Would you restate all of the entries verbatim, minus any images?

[Entries taken from a collection]
•••••

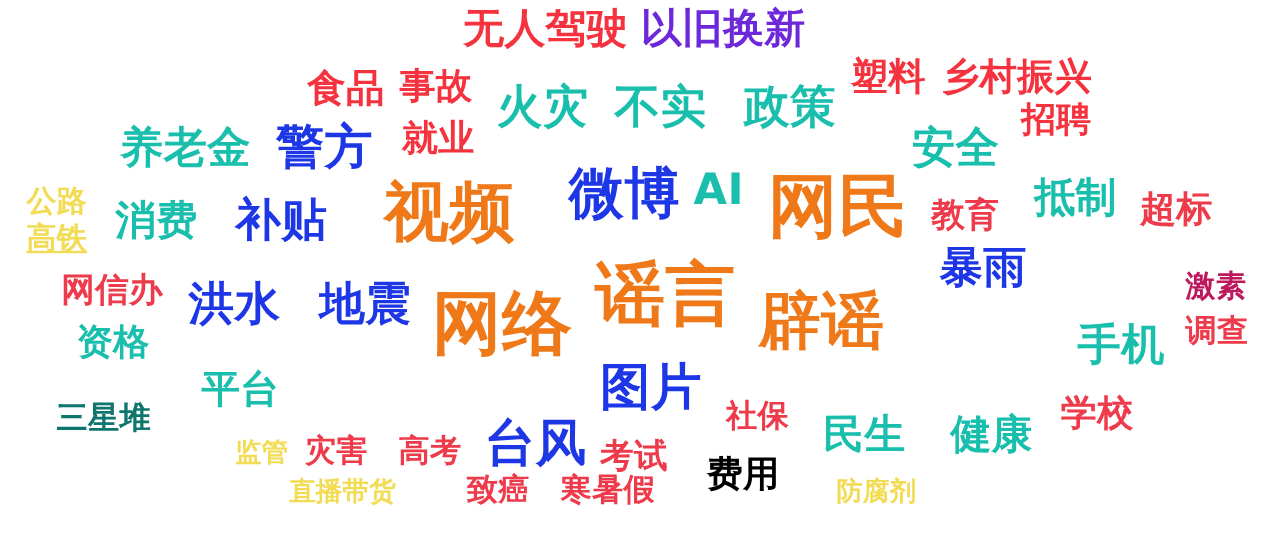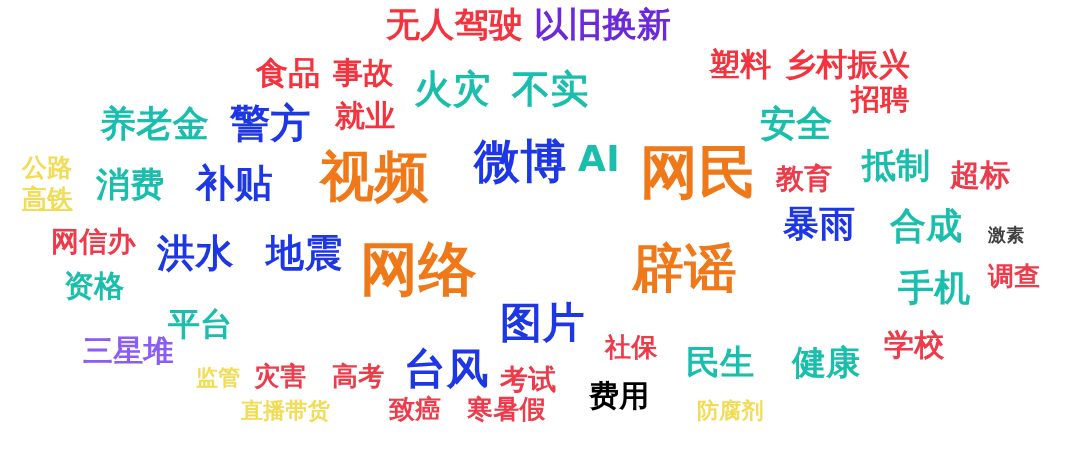"政策" span.word { html: none -> <span>政策</span> }
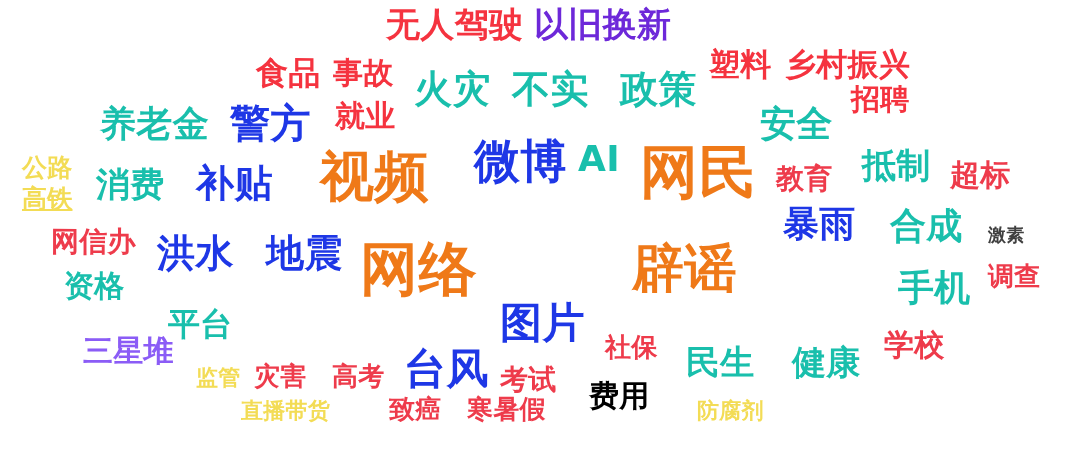"谣言" span.word { html: none -> <span>谣言</span> }
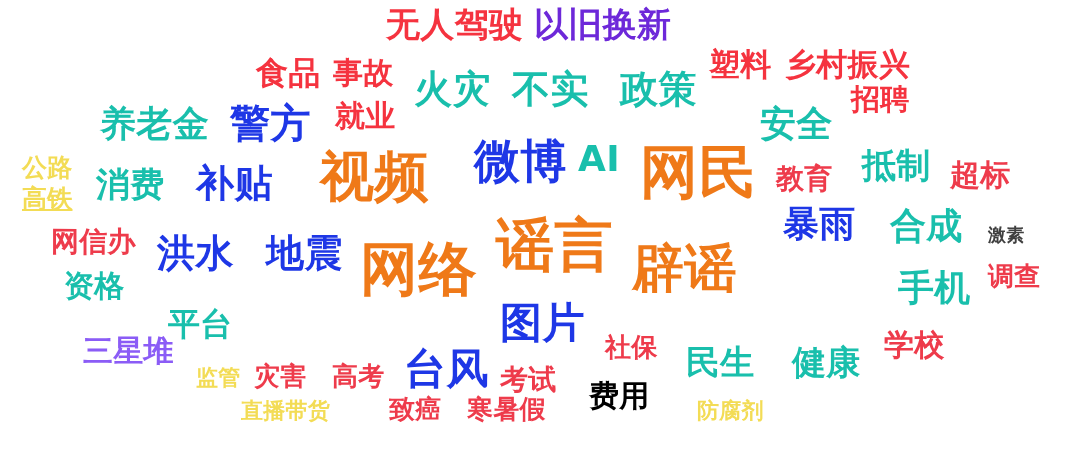"合成" span.word { html: <span>合成</span> -> none }
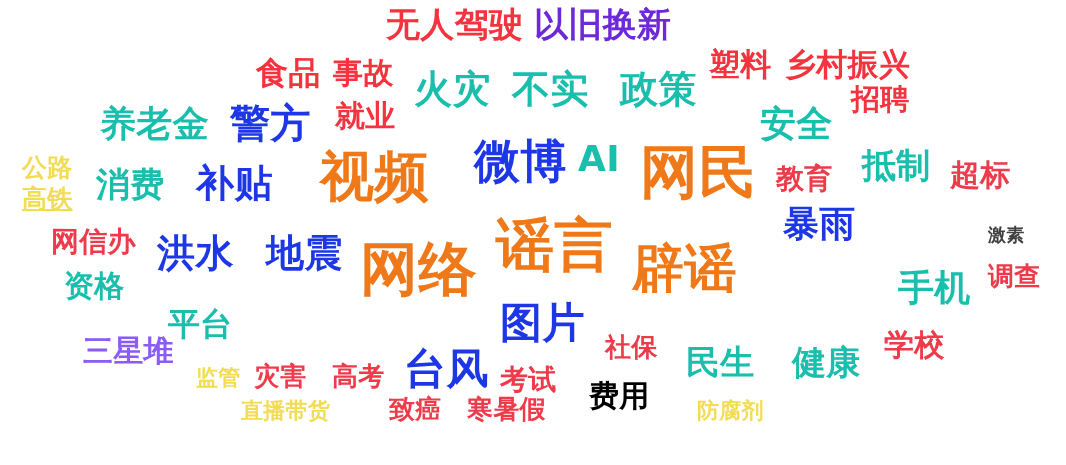"激素" span.word { color: #404040 -> #be185d; font-size: 18px -> 25px }
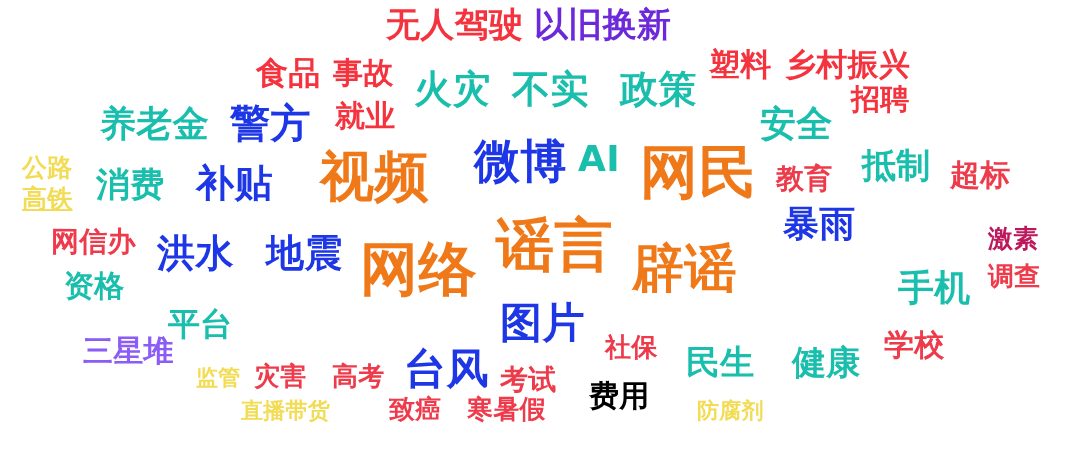"三星堆" span.word { color: #8b5cf6 -> #0f766e; font-size: 30px -> 26px; margin-left: 36px -> none }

•••••

▸ Solution to this task:
"政策" span.word { html: none -> <span>政策</span> }
"谣言" span.word { html: none -> <span>谣言</span> }
"合成" span.word { html: <span>合成</span> -> none }
"激素" span.word { color: #404040 -> #be185d; font-size: 18px -> 25px }
"三星堆" span.word { color: #8b5cf6 -> #0f766e; font-size: 30px -> 26px; margin-left: 36px -> none }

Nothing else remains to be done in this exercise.